To solve the above problems, scholars at home and abroad have proposed many interesting solutions. However, many researches are only carried out on one or two problems, and no solution is available to simultaneously solve the three problems.

Disclosure of Invention

Technical problem to be solved

Aiming at the defects of the prior art, the invention provides a single-phase single-stage current source type inverter, which solves the technical problem that the prior art cannot simultaneously solve the three problems.

(II) technical scheme

In order to achieve the purpose, the invention is realized by the following technical scheme:

the invention provides a single-phase single-stage current source type inverter, the input side is connected with a photovoltaic array battery, the output side is connected with a power grid, the power grid is grounded, and the inverter also comprises: the device comprises two parasitic capacitors with the same size, a direct current side gating module, a bridge arm module and a filtering module; wherein the content of the first and second substances,

the two parasitic capacitors with the same size respectively ground the positive electrode and the negative electrode of the photovoltaic array battery;

the direct current side gating module comprises a first connecting end, a second connecting end, a third connecting end and a fourth connecting end, and the first connecting end and the second connecting end of the direct current side gating module are respectively connected with the positive electrode and the negative electrode of the photovoltaic array battery; a third connecting end and a fourth connecting end of the direct current side gating module are respectively connected with the upper diagonal and the lower diagonal of the bridge arm module;

the left diagonal angle and the right diagonal angle of the bridge arm module are connected with the power grid through a filtering module;

the direct current side gating module and the bridge arm module are respectively provided with a plurality of control ends, are suitable for being controlled by control signals accessed by the control ends and are suitable for being controlled by control signals accessed by the control ends, and the single-phase single-stage current source type inverter has working conditions: in the first working condition, when the input voltage generated by the photovoltaic array battery is smaller than the peak value of the grid voltage, the single-phase single-stage current source type inverter simultaneously comprises two working modes: when the input voltage is higher than the instantaneous voltage of the power grid, the inverter works in a Buck mode; when the input voltage is lower than the instantaneous voltage of the power grid, the inverter works in a Boost mode; the working condition is that the input voltage is higher than the peak value of the power grid voltage, and the inverter only has a Buck working mode; under different working modes, the common mode voltage is unchanged.

Preferably, the direct current side gating module comprises a first energy storage circuit, a second energy storage circuit, a first switch circuit, a second switch circuit, a third switch circuit and a unidirectional conduction circuit; wherein:

the first end of the first energy storage circuit is connected to the anode of the photovoltaic array battery through the first switch circuit, and the second end of the first energy storage circuit is connected with the upper diagonal of the bridge arm module;

the first end of the second energy storage circuit is connected to the negative electrode of the photovoltaic array battery through the second switch circuit, and the second end of the second energy storage circuit is connected with the lower diagonal of the bridge arm module;

two ends of the third switch circuit are connected to the connecting ends of the first energy storage circuit and the bridge arm module and the second energy storage circuit and the bridge arm module;

and two ends of the unidirectional conduction circuit are connected with the connecting ends of the first energy storage circuit and the first switch circuit, and the second energy storage circuit and the second switch circuit.

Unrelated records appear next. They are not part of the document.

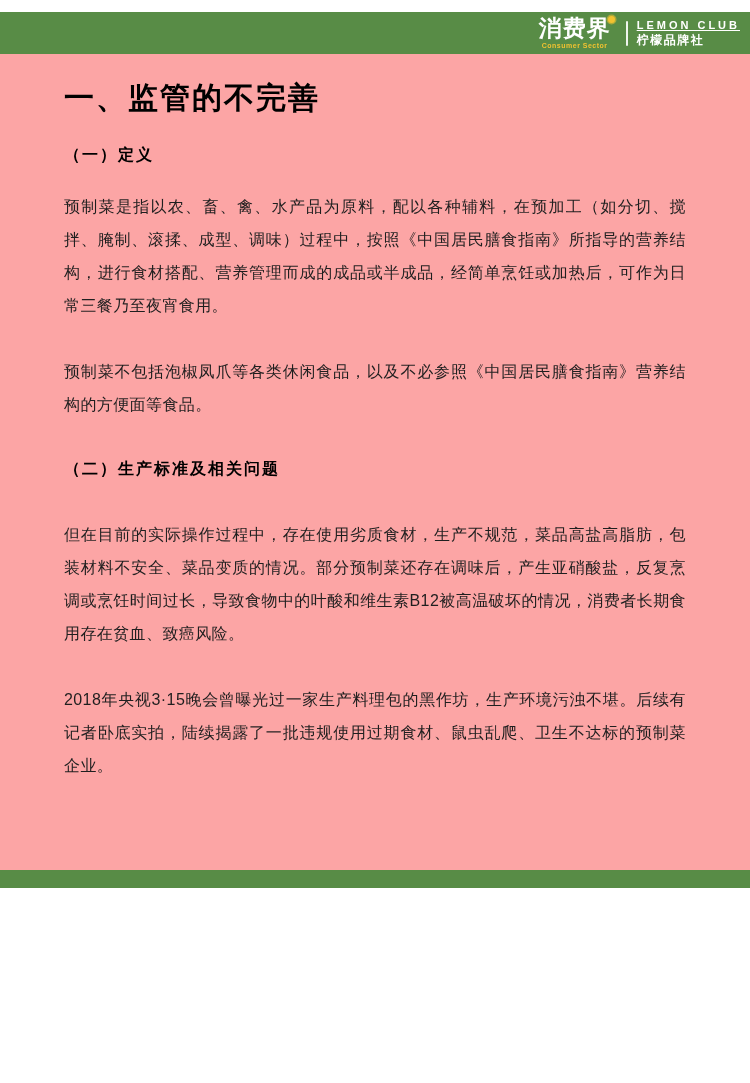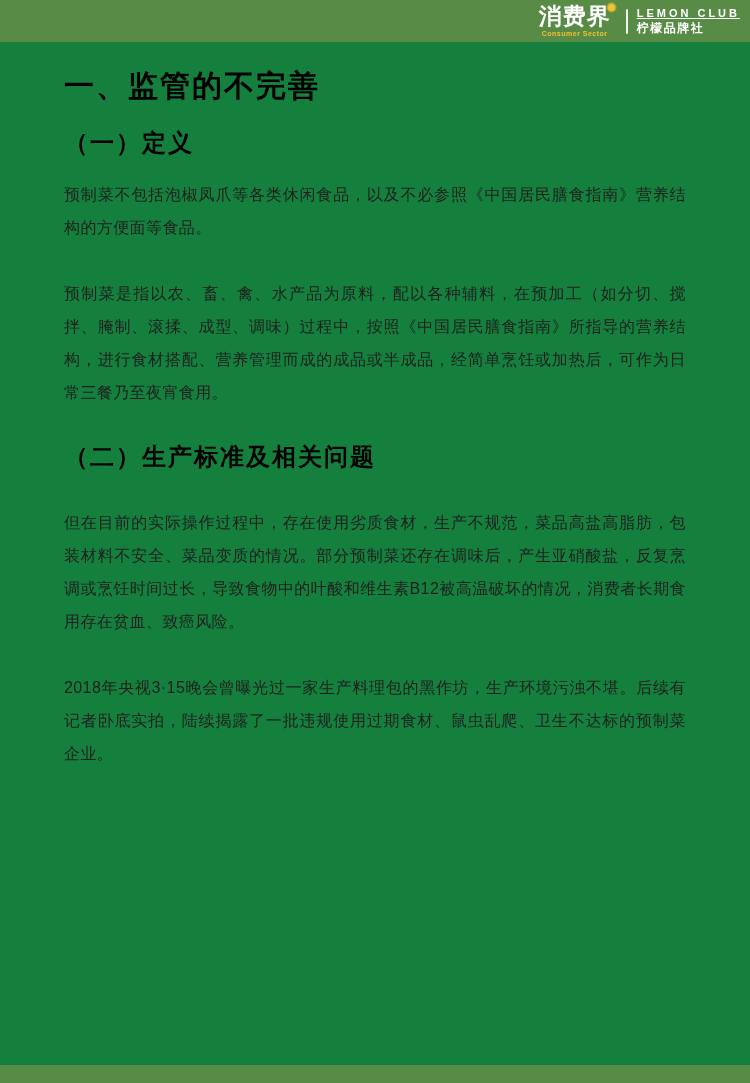"消费界" .page { background: #15803d -> #fca5a5; height: 1083px -> 876px; margin: 0 auto -> 12px auto }
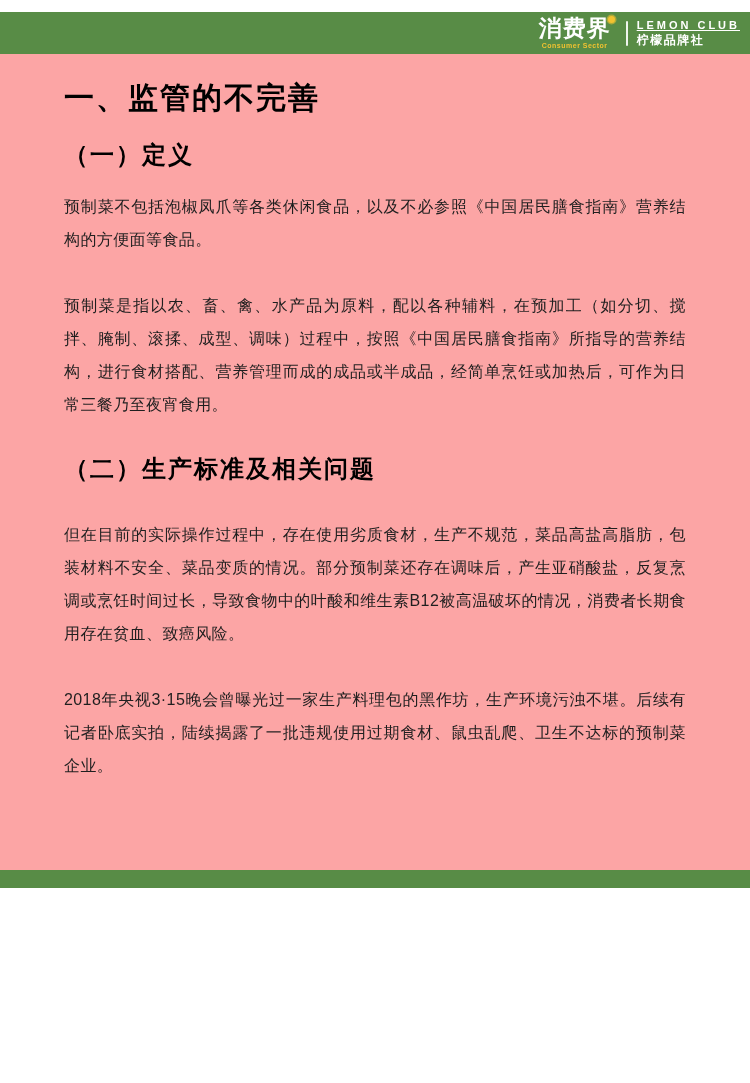"（一）定义" .section-heading { font-size: 24px -> 16px }
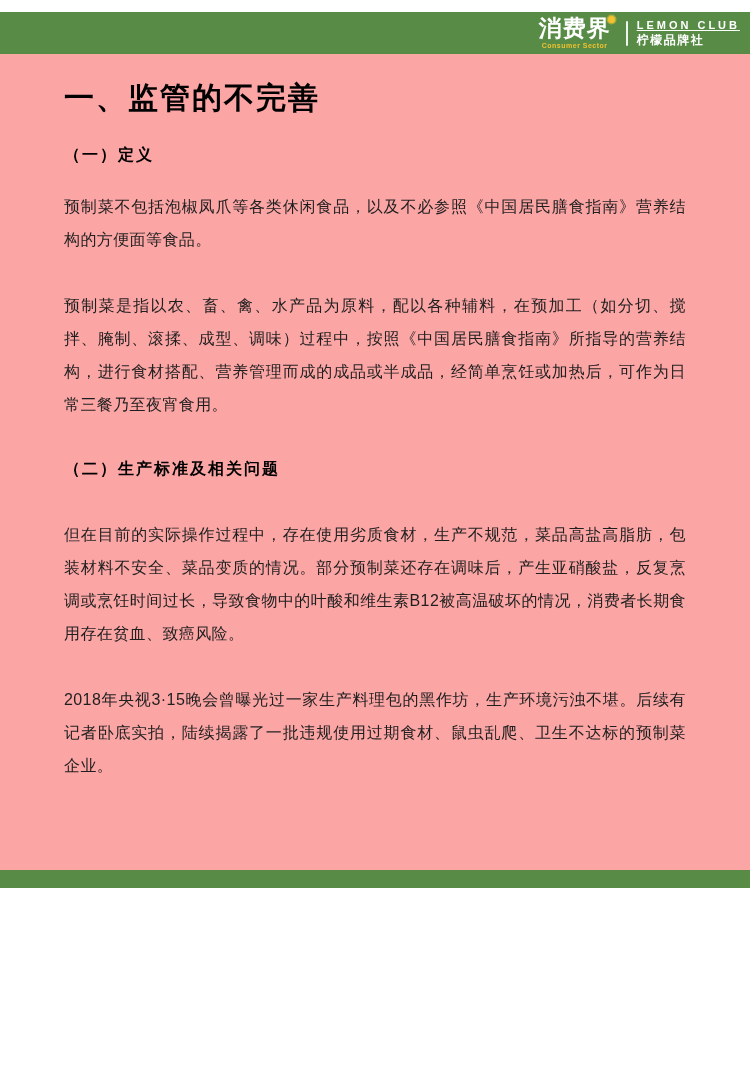"预制菜不包括泡椒凤爪等各类休闲食品，以及不必参照《中国居民膳食指南》营养结构的方" p { order: before "预制菜是指以农、畜、禽、水产品为原料，配以各种辅料，在预加工（如分切、搅拌、腌制" -> after "预制菜是指以农、畜、禽、水产品为原料，配以各种辅料，在预加工（如分切、搅拌、腌制" }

Preferably, the first energy storage circuit comprises a first energy storage inductor;

and/or

The second energy storage circuit comprises a second energy storage inductor;

and/or

The first switching circuit comprises a first switching tube at the direct current side;

and/or

The second switching circuit comprises a second switching tube on the direct current side;

and/or

The third switching circuit comprises a third switching tube on the direct current side;

and/or

The unidirectional conducting circuit comprises a diode.

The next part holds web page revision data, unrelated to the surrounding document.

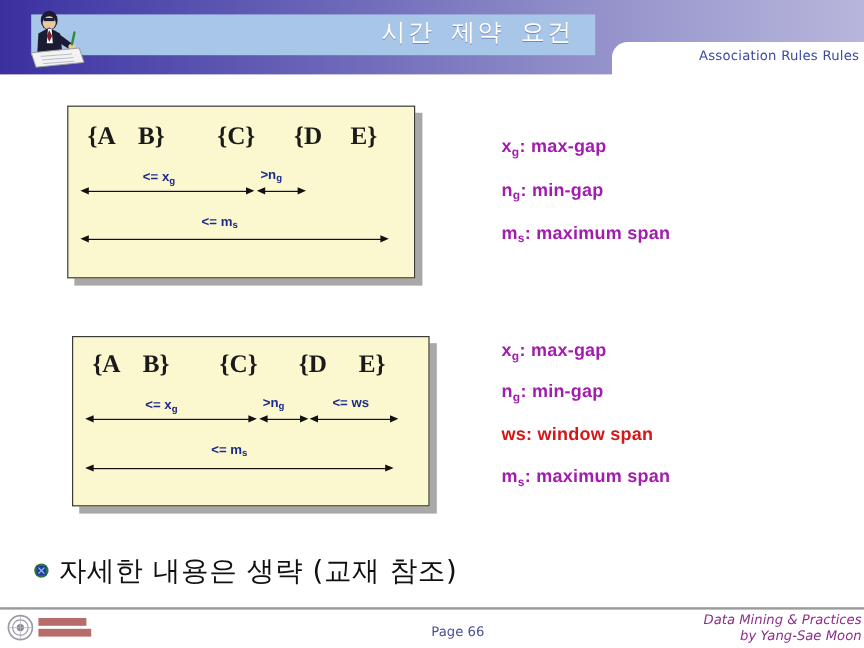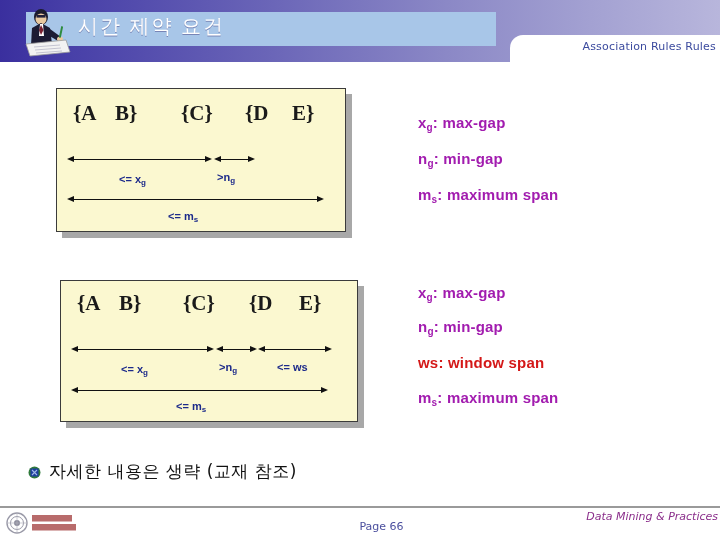"시간 제약 요건" .header-title { font-family: Liberation Sans, sans-serif -> Liberation Mono, monospace; text-align: none -> right }
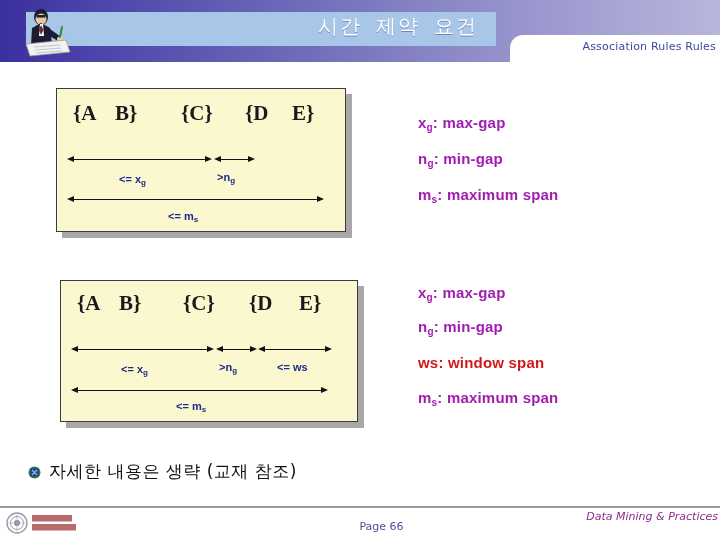"<= xg" .arrow-label { margin-top: 31px -> none }
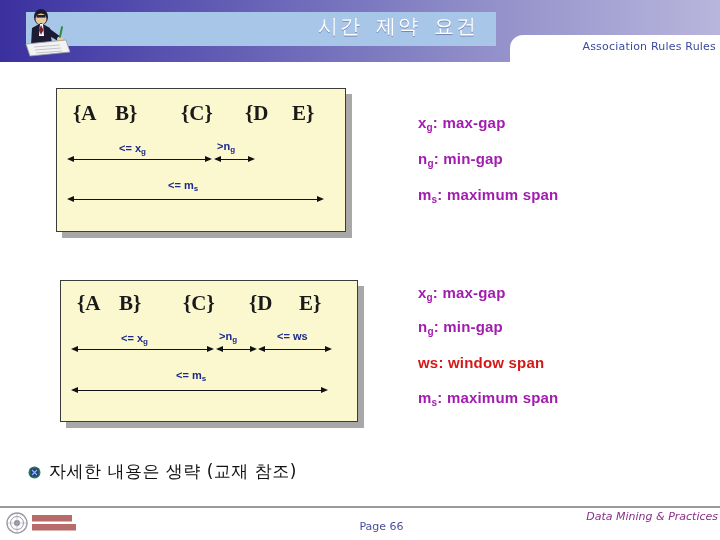"자세한 내용은 생략 (교재 참조)" .note-text { font-size: 17px -> 23px }
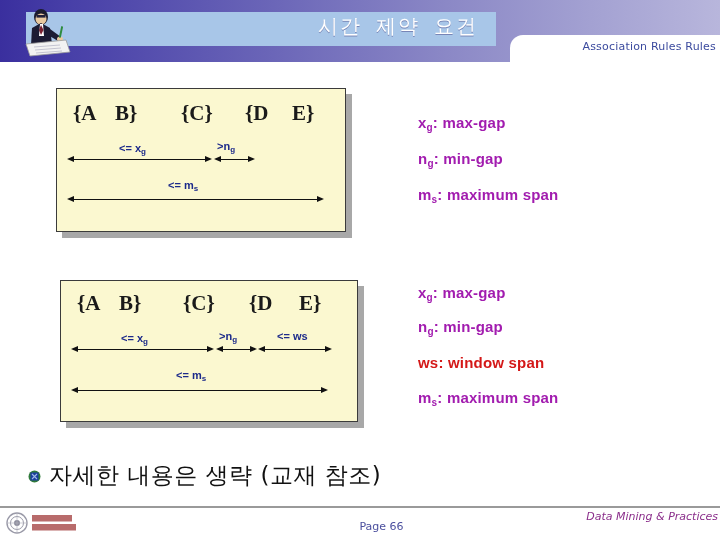"by Yang-Sae Moon" div { html: none -> <div>by Yang-Sae Moon</div> }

Preferably, the first energy storage inductor and the second energy storage inductor have the same size.

Preferably, the bridge arm module comprises four switching tubes connected to form a bridge circuit, and the switching tubes are connected with a diode in series.

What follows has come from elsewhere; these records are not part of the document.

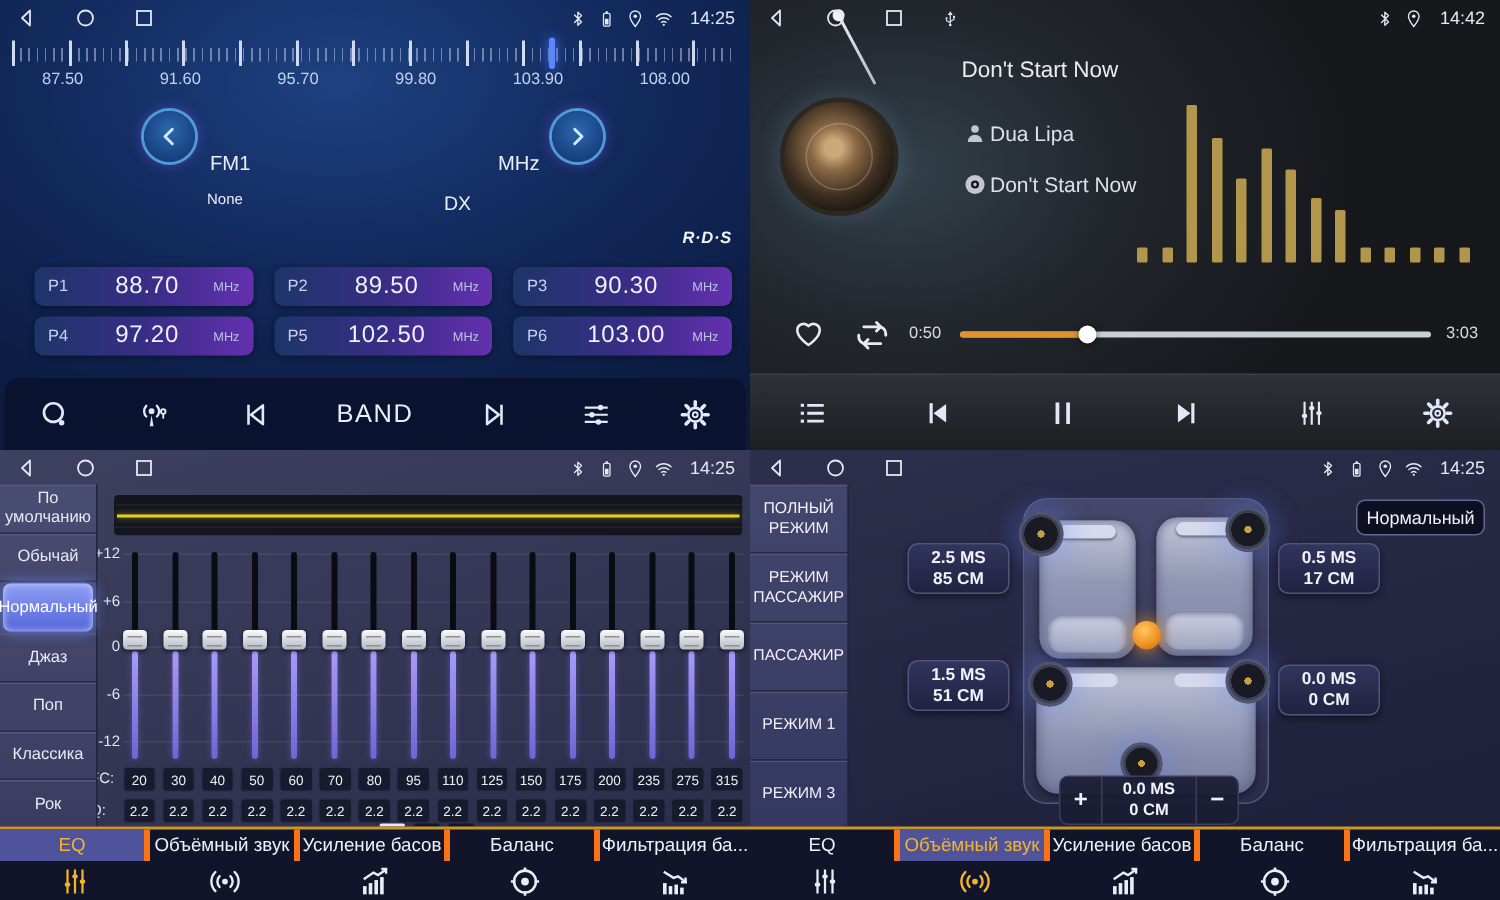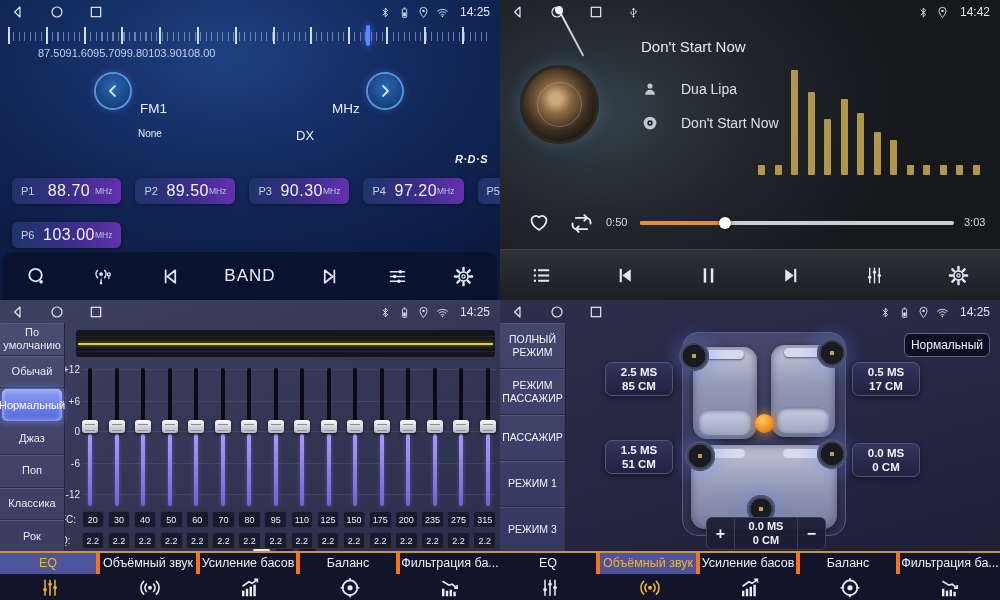"87.50" .scale-labels { justify-content: none -> space-between; padding: 0 40px 0 38px -> 0 40px 0 28px }
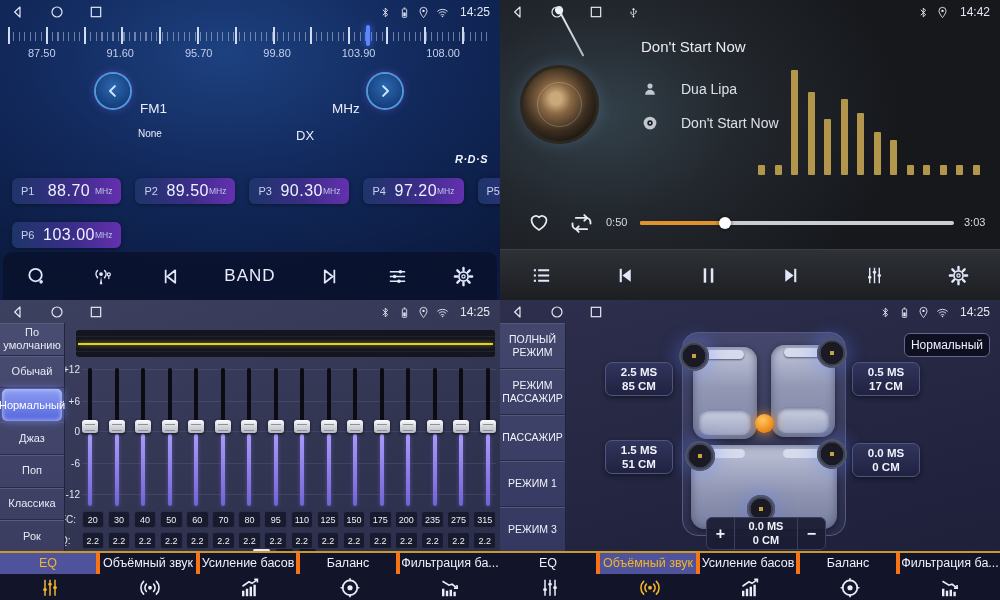"Dua Lipa" .meta-row { gap: 22px -> 1px }
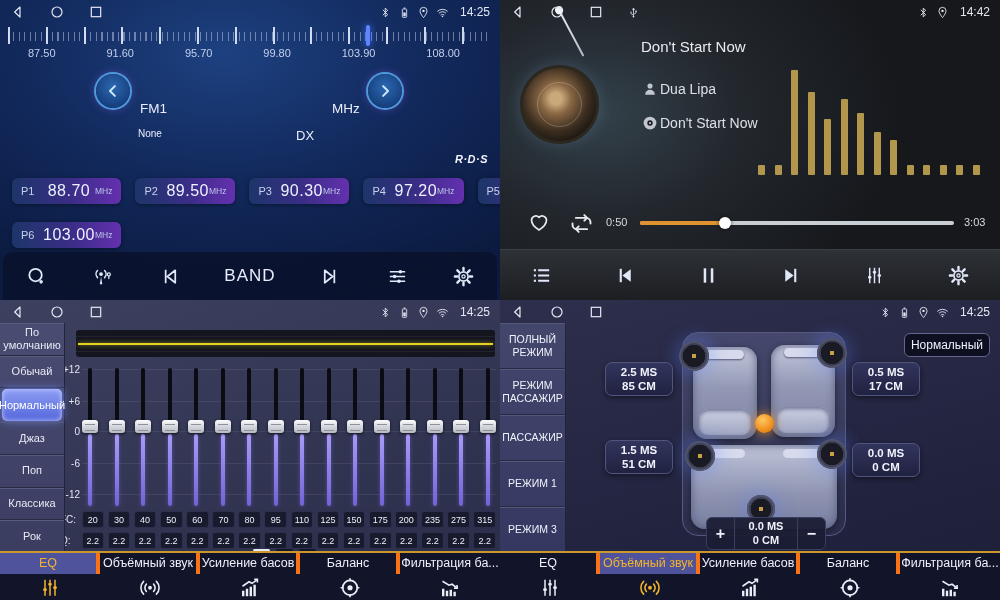"P1" .presets { gap: 18px 14px -> 7px 14px; grid-template-columns: repeat(5,1fr) -> repeat(3,1fr); left: 12px -> 23px }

Preferably, the filter module includes a first filter inductor, a second filter inductor and a filter capacitor which are equal in size;

the first end of the first filter inductor is connected with the non-grounding end of the power grid, and the second end of the first filter inductor is connected with the left diagonal of the bridge arm module;

and the first end of the second filter inductor is connected with the grounding end of the power grid, and the second end of the second filter inductor is connected with the right diagonal of the bridge arm module.

Preferably, the negative end of the unidirectional conduction circuit is connected to the connection end of the first energy storage circuit and the first switch circuit;

and the positive end of the unidirectional conduction circuit is connected with the connecting end of the second energy storage circuit and the second switch circuit.

Preferably, the switch tubes are all MOSFETs.

Preferably, the control terminal is used for controlling the first switch circuit, the second switch circuit and the third switch circuit to be switched off and on, and includes the following three conditions:

in the first condition, the first switch circuit and the second switch circuit are switched on, and the third switch circuit is switched off;

in the second case, the first switch circuit, the second switch circuit and the third switch circuit are all switched off;

and in the third condition, the first switch circuit, the second switch circuit and the third switch circuit are all conducted.

Preferably, the control end is used for controlling the bridge arm of the bridge arm module to be switched on and off, and includes the following three conditions:

in the first case, four bridge arms are all disconnected;

in the second case, the bridge arm between the upper diagonal and the left diagonal, the bridge arm between the right diagonal and the lower diagonal are switched on, and the other bridge arms are switched off;

and in the third case, the bridge arm between the upper diagonal and the left diagonal, the bridge arm between the right diagonal and the lower diagonal are disconnected, and other bridge arms are connected.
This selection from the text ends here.